Where a line contains "fichier CSV !", start there and write out that line and each one after it, word for word, through the final line of the entries; add nothing else.

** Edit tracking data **
※ ※ ※
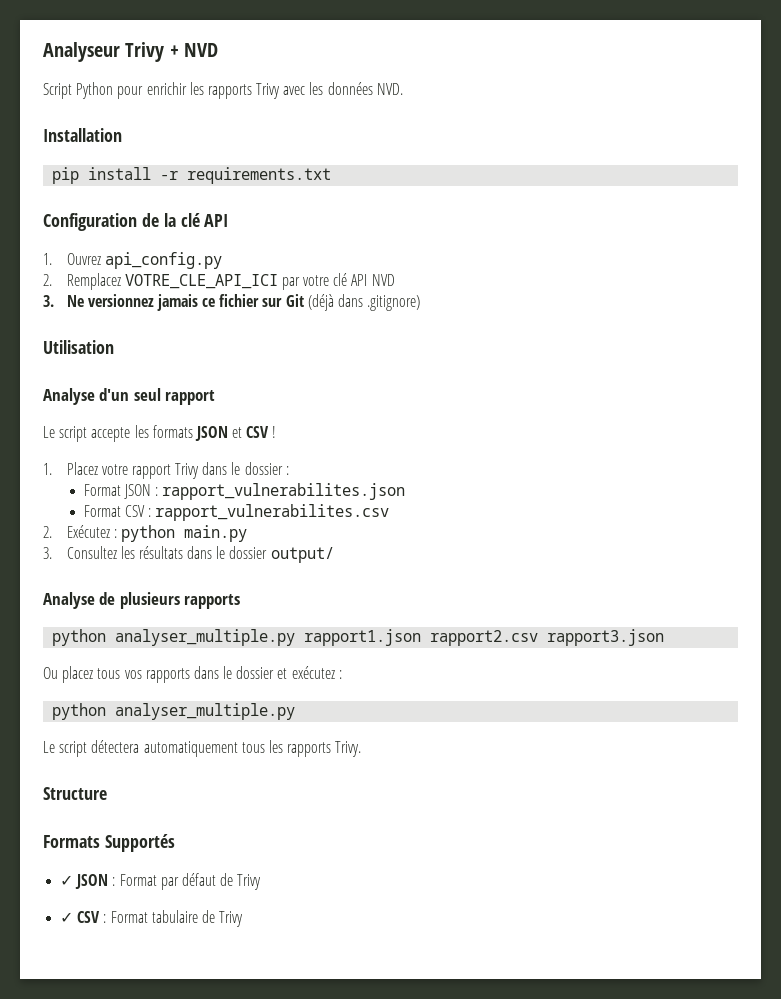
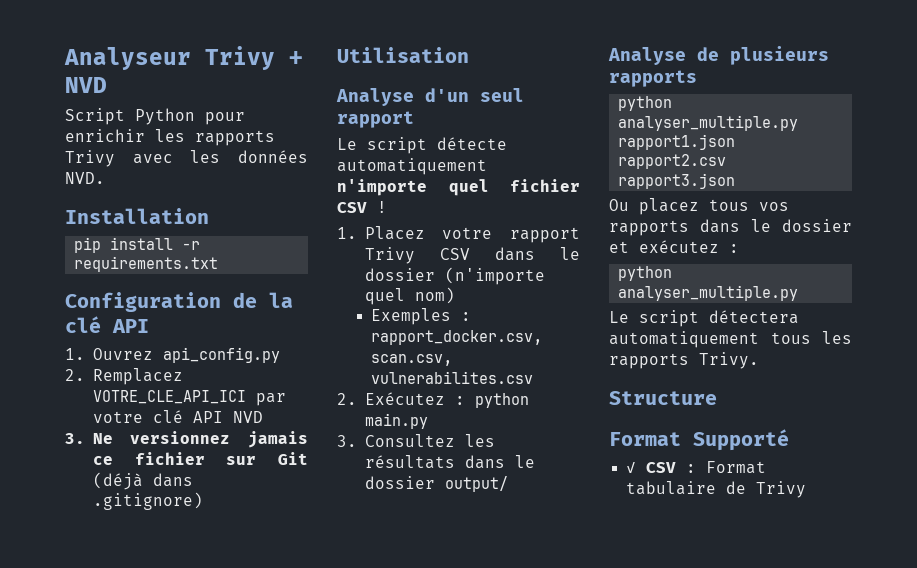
- Le script accepte les formats JSON et CSV !
+ Le script détecte automatiquement n'importe quel fichier CSV !
- 1. Placez votre rapport Trivy dans le dossier :
- Format JSON : rapport_vulnerabilites.json
- Format CSV : rapport_vulnerabilites.csv
+ 1. Placez votre rapport Trivy CSV dans le dossier (n'importe quel nom)
+ Exemples : rapport_docker.csv, scan.csv, vulnerabilites.csv
- Formats Supportés
- ✓ JSON : Format par défaut de Trivy
+ Format Supporté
※ ※ ※
** Response to the exercise **
+ Le script détecte automatiquement n'importe quel fichier CSV !
- 1. Placez votre rapport Trivy dans le dossier :
- Format JSON : rapport_vulnerabilites.json
- Format CSV : rapport_vulnerabilites.csv
+ 1. Placez votre rapport Trivy CSV dans le dossier (n'importe quel nom)
+ Exemples : rapport_docker.csv, scan.csv, vulnerabilites.csv
- Formats Supportés
- ✓ JSON : Format par défaut de Trivy
+ Format Supporté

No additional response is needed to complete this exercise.